Rosa’s actions were viewed by the Italian government as a ploy to raise money from tourists while avoiding national taxation. Whether or not this was the real reason behind Rosa’s micronation, the Italian government’s response was swift: a group of four carabinieri and Guardia di Finanza officers landed on the “Isola delle Rose” and assumed control. The platform’s Council of Government is said to have sent a telegram, presumably to the Italian government, to protest the “violation of its sovereignty and the injury inflicted on local tourism by the military occupation”, but this was ignored. On 13 February 1969, the Italian Navy used explosives to destroy the facility, an act later portrayed on postage stamps issued by Rosa’s self-declared government in exile.

Sealand

Two people independently created the term seasteading: Ken Neumeyer in his book Sailing the Farm (1981) and Wayne Gramlich in his article “Seasteading – Homesteading on the High Seas” (1998). Gramlich’s essay attracted the attention of Patri Friedman. The two began working together and posted their first collaborative book online in 2001. Their book explored many aspects of seasteading from waste disposal to flags of convenience. This collaboration led to the creation of the non-profit The Seasteading Institute (TSI) in 2008. TSI is pursuing formal relationships with other coastal nations and has established a working relationship with the non-governmental organization Blue Frontiers. The Seasteading Institute (TSI) and Blue Frontiers are the leading NGOs behind the first Seastead, named the Floating Islands Project (FIP), that would be constructed, operated, and tentatively located in the territorial waters of French Polynesia. The short-term goal of the FIP would involve the habitation of various connected, floating platforms with the capability to reconfigure modules in the future.

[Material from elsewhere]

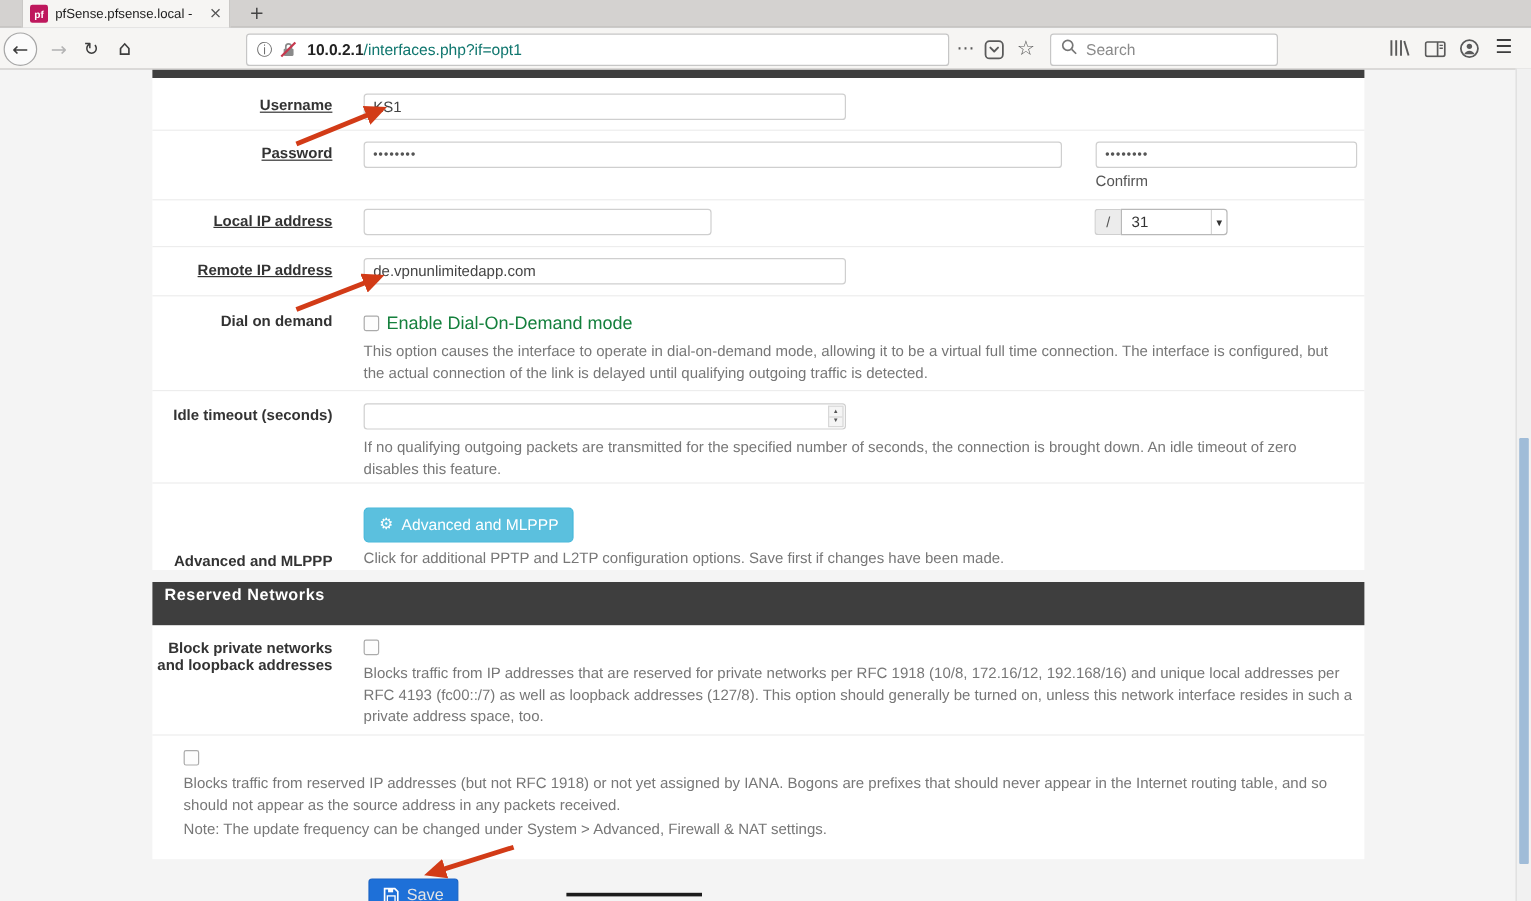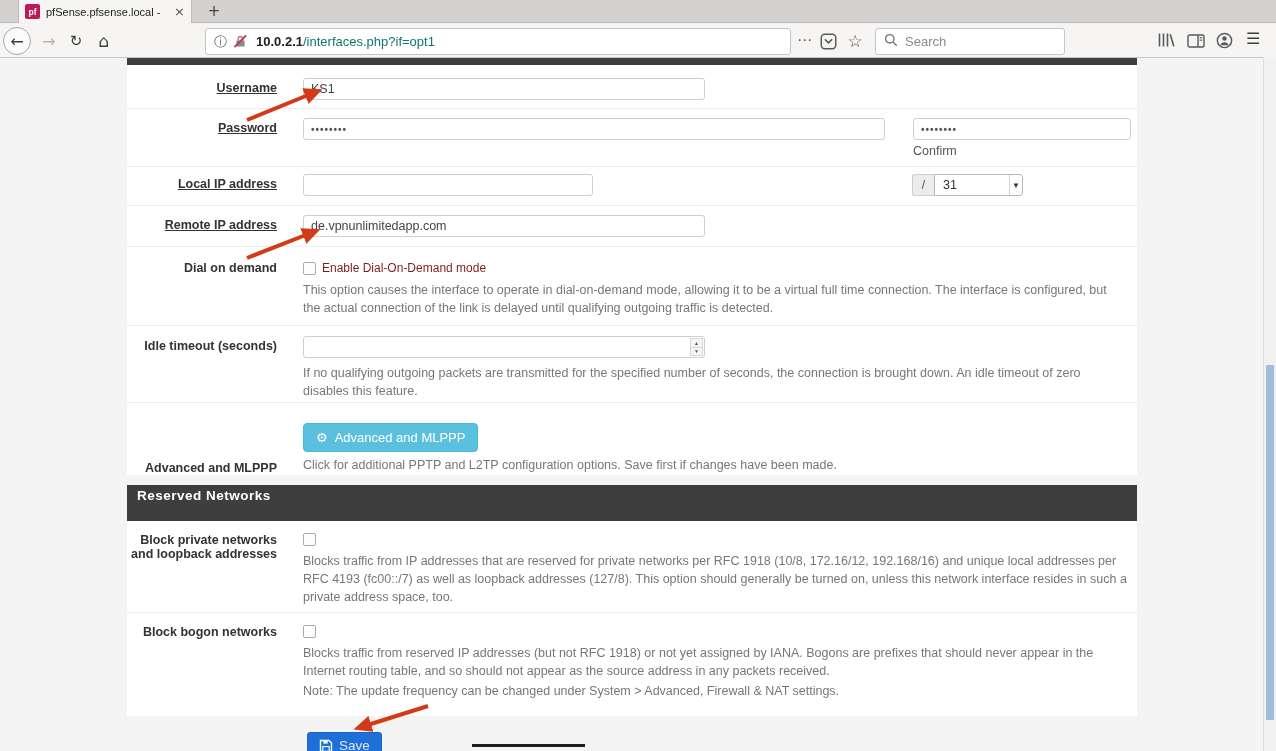"Enable Dial-On-Demand mode" .cb-lbl { color: #7f1d1d -> #15803d; font-size: 12px -> 15px }
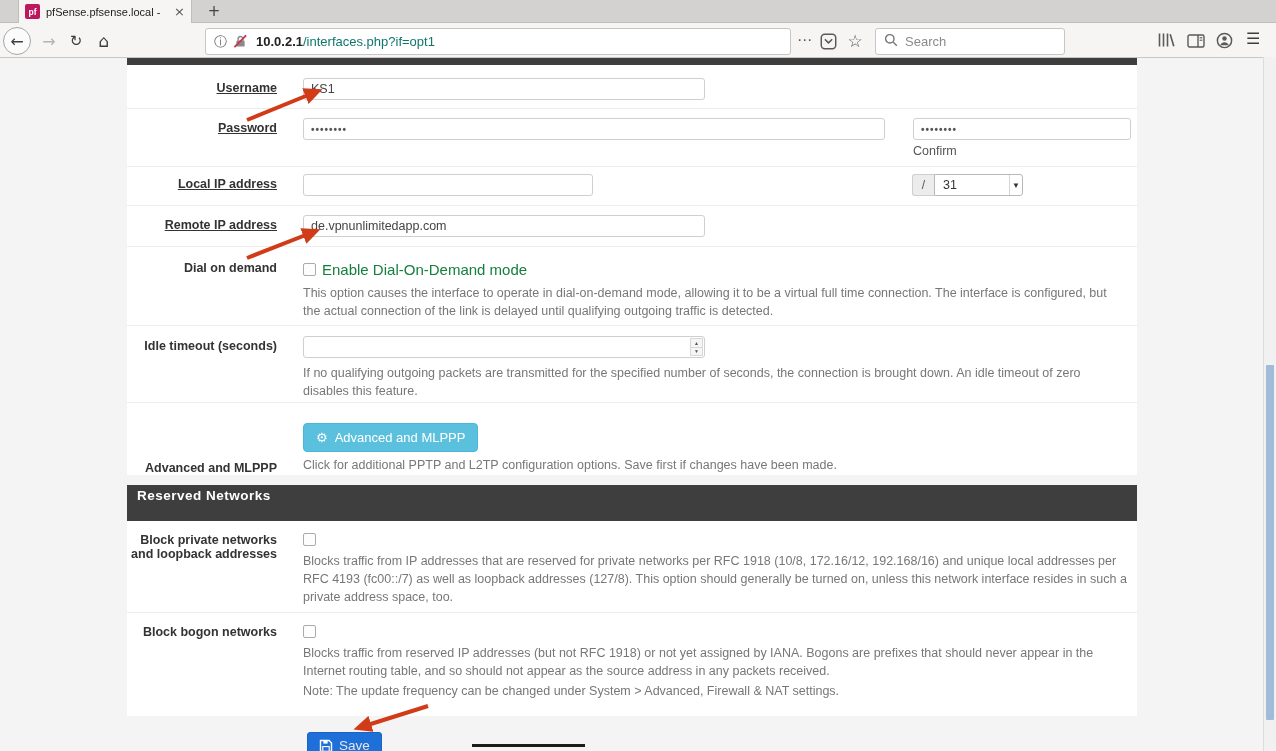"Block bogon networks" div.lbl { html: <div>Block bogon networks</div> -> none }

Ocean-Builder-SeaPod-with-Flag-Panama

Though its mission may seem to belong to the realm of science fiction — establishing self-sufficient, floating cities on the high seas — the seasteading movement is simply the next journey of mankind’s long quest to establish more perfect societies. Seasteaders must be prepared to tackle and overcome serious drawbacks on technological, social, and legal fronts to accomplish their goals. Reviewing other historical examples of intentional communities offers a glimpse and idea of the potential challenges that are common across all such movements and suggests that, to ensure long-term success, seasteaders may benefit long-term from pursuing international recognition of sovereignty for their eventual communities.